Sunday, March 22, 2020

THIS IS HOW IT IS

If you want to read some lame boring quarantine crap with ideas and strategies and Pintersty ideas that mostly make a girl feel like shit, google on. This isn't that.

We are the people who have run out of toilet paper. We are the people who have yelled at each other more often than we have played all those games you might have seen people playing. We are the people who wonder what the limit is for "together time"?

A happy family is such a wonky model. Shake it off!

I admire the stories of couples and families enjoying this self-isolation, but I am slightly suspect.
I doubt any Monopoly session could fix what is essentially the process of becoming an adult.
No amount of board games will fix what these kids are losing.

The GSYO (sixteen now) needs his friends and school to do what we all have done, what we all did: navigate a path to adulthood out there in the world. B and R are similarly stunted.

I don't have the words to make this better and I don't have a plan.
There are not words that I can write to fix it.

When your heart breaks, where do you hold the pieces?

Saturday, March 21, 2020

So Anyway 2

How do you say hello again to an old lover?
Do you whisper it, do you slap a noisy kiss on the cheek?
Do you sheepishly wander around the perimeter and hope you are seen?

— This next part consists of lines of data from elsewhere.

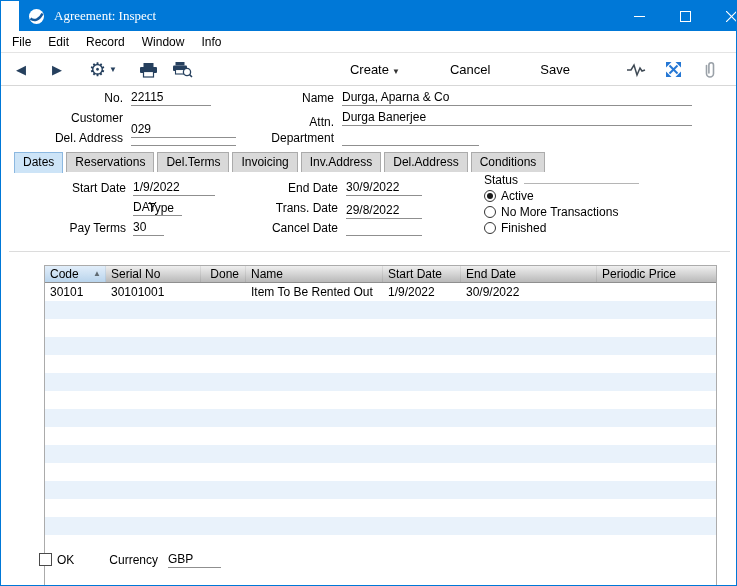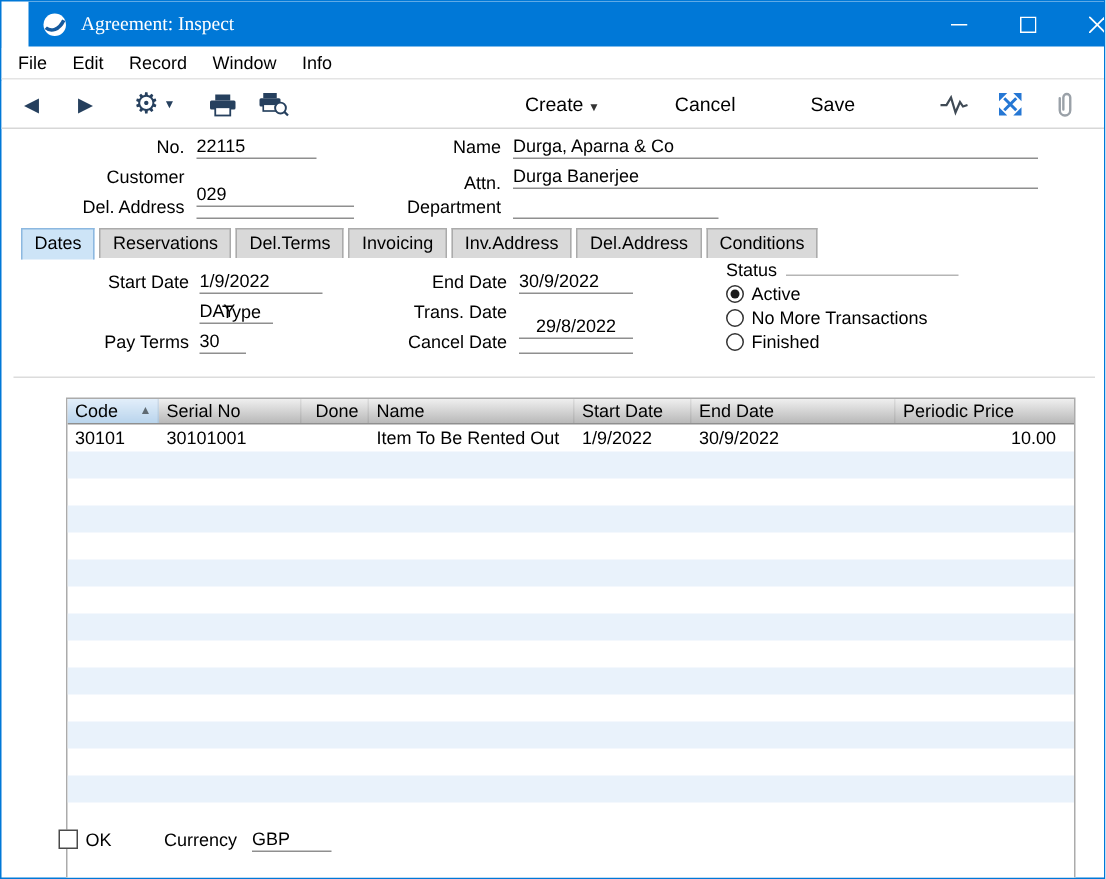--- a/index.html
+++ b/index.html
@@ -241,21 +241,21 @@
     <span class="field-label" style="left:0;width:125px;top:200px;margin-left:48px;">Type</span>
     <span class="field-value" style="left:132px;width:49px;top:199px;">DAY</span>
 
     <span class="field-label" style="left:0;width:125px;top:220px;">Pay Terms</span>
     <span class="field-value" style="left:132px;width:31px;top:219px;">30</span>
 
     <span class="field-label" style="left:200px;width:137px;top:180px;">End Date</span>
     <span class="field-value" style="left:345px;width:76px;top:179px;">30/9/2022</span>
 
     <span class="field-label" style="left:200px;width:137px;top:200px;">Trans. Date</span>
-    <span class="field-value" style="left:345px;width:76px;top:209px;text-align:center;">29/8/2022</span>
+    <span class="field-value" style="left:345px;width:76px;top:202px;">29/8/2022</span>
 
     <span class="field-label" style="left:200px;width:137px;top:220px;">Cancel Date</span>
     <span class="field-value" style="left:345px;width:76px;top:219px;"></span>
 
     <span class="field-label" style="left:483px;width:60px;top:172px;text-align:left;">Status</span>
     <span class="status-line" style="left:523px;top:182px;width:115px;"></span>
 
     <div class="radio-row" style="left:483px;top:187px;">
       <span class="radio checked"></span>
       <span>Active</span>
@@ -286,21 +286,20 @@
       <div class="gh-cell c6">Periodic Price</div>
     </div>
     <div class="grid-body" id="grid-body">
       <div class="grid-row">
         <div class="gr-cell c0">30101</div>
         <div class="gr-cell c1">30101001</div>
         <div class="gr-cell c2"></div>
         <div class="gr-cell c3">Item To Be Rented Out</div>
         <div class="gr-cell c4">1/9/2022</div>
         <div class="gr-cell c5">30/9/2022</div>
-        <div class="gr-cell c6">10.00</div>
       </div>
     <div class="grid-row"></div>
         <div class="grid-row"></div>
         <div class="grid-row"></div>
         <div class="grid-row"></div>
         <div class="grid-row"></div>
         <div class="grid-row"></div>
         <div class="grid-row"></div>
         <div class="grid-row"></div>
         <div class="grid-row"></div>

None of these seems like a good idea. No idea seems good.
So anyway...

The wind is howling outside a new fence, less picket than the old one, but still, here we are. Me and the Kid, and the Three Drunk People, who actually have been drunk (they are 20, 18 and 16 -- don't judge), because yep, that happens. New house, same small town, same Kid, same me. Sort of.

So what's up?
Oh and me? I did some writing work for money. I started a community TV show for kids. I got gray. I tried Botox. I once went to a writing workshop but I still haven't finished that book I meant/mean to write.

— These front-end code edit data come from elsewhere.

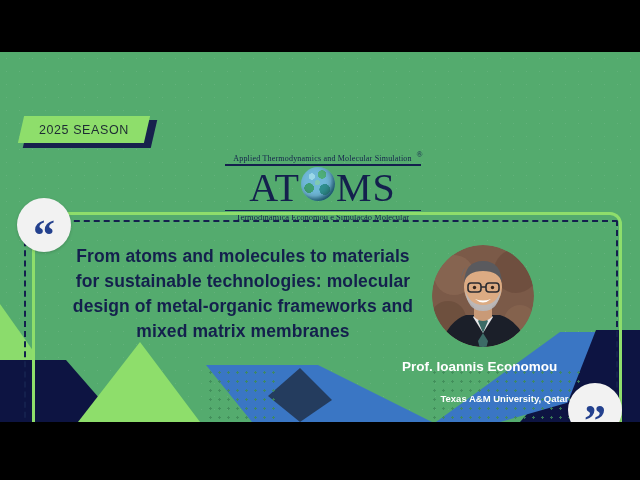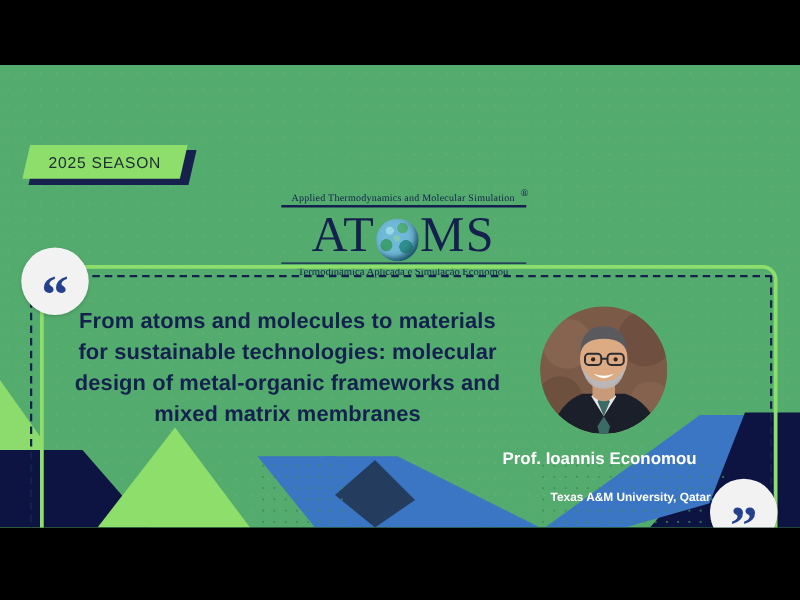--- a/index.html
+++ b/index.html
@@ -26,21 +26,21 @@
       color:#1d2b33;font-weight:400;white-space:nowrap;}
 
   
   .logo{position:absolute;left:215px;top:62px;width:215px;height:74px;
         display:flex;flex-direction:column;align-items:center;color:#14204d;margin-top:40px;}
   .logo .lg-top{font-family:"Liberation Serif",serif;font-size:8px;
         letter-spacing:.2px;white-space:nowrap;position:relative;}
   .logo .reg{position:absolute;right:-11px;top:-4px;font-size:8px;}
   .logo .rule{width:196px;height:1.6px;background:#14204d;margin:1px 0;}
   .logo .lg-word{font-family:"Liberation Serif",serif;font-size:40px;line-height:42px;
-        font-weight:400;letter-spacing:1px;display:flex;align-items:flex-end;}
+        font-weight:400;letter-spacing:1px;display:flex;align-items:flex-start;}
   .logo .globe{display:inline-block;width:34px;height:34px;border-radius:50%;
         margin:0 1px;
         background:
           radial-gradient(circle at 32% 28%, #9ad8e8 0 9%, transparent 10%),
           radial-gradient(circle at 62% 22%, #4fae7a 0 12%, transparent 13%),
           radial-gradient(circle at 24% 62%, #3f9f74 0 14%, transparent 15%),
           radial-gradient(circle at 70% 66%, #2f8f8f 0 16%, transparent 17%),
           radial-gradient(circle at 48% 46%, #7fc9b4 0 10%, transparent 11%),
           radial-gradient(circle at 38% 36%, #6fb8d8 0 55%, #2b7f9e 75%, #1d5f7d 100%);
         box-shadow:inset -3px -3px 6px rgba(0,0,0,.35);}
@@ -59,21 +59,21 @@
   .qmark{position:absolute;width:54px;height:54px;border-radius:50%;
       background:#f2f2f2;display:flex;align-items:center;justify-content:center;
       color:#24418e;font-family:"Liberation Serif",serif;font-weight:700;
       font-size:44px;line-height:1;box-shadow:0 1px 3px rgba(0,0,0,.18);}
   .qmark.open{left:17px;top:146px;}
   .qmark.open span{position:relative;top:11px;}
   .qmark.close{left:568px;top:331px;}
   .qmark.close span{position:relative;top:11px;}
 
   
-  .title{position:absolute;left:50px;top:192px;width:360px;
+  .title{position:absolute;left:63px;top:192px;width:360px;
       text-align:center;color:#14204d;font-weight:700;font-size:17.5px;
       line-height:25px;letter-spacing:.1px;}
 
   
   .photo{position:absolute;left:432px;top:193px;width:102px;height:102px;
       border-radius:50%;overflow:hidden;}
   .speaker-name{position:absolute;left:402px;top:307px;width:165px;text-align:left;
       color:#ffffff;font-weight:700;font-size:13.5px;line-height:16px;}
   .speaker-aff{position:absolute;left:412px;top:341px;width:185px;text-align:center;
       color:#ffffff;font-weight:700;font-size:9.5px;}
@@ -129,21 +129,21 @@
         <span>Applied Thermodynamics and Molecular Simulation</span>
         <span class="reg">®</span>
       </div>
       <div class="rule"></div>
       <div class="lg-word">
         <span>AT</span>
         <span class="globe"></span>
         <span>MS</span>
       </div>
       <div class="rule"></div>
-      <div class="lg-bot">Termodinâmica Aplicada e Simulação Economou</div>
+      <div class="lg-bot">Termodinâmica Economou e Simulação Molecular</div>
     </div>
 
     <div class="dashed"></div>
     <div class="card"></div>
 
     <div class="qmark open">
       <span>“</span>
     </div>
     <div class="qmark close">
       <span>”</span>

Oh, and the Three: they are shockingly well, despite me. Except for the fact that their worlds have exploded in the last month, except for the fact that these three happy kids -- two one foot out -- are now forced to have both feet inside.

So yeah, I mean it's fine.

SO ANYWAY, I'm writing here again because the truth is that the tap tap tap on the key board makes me happy.  And I stopped because I felt I should protect them as they got older...

I have been in more embarrassing snap chat/tik tok/insta stories, that, well....

Maybe it's alright that I start writing again?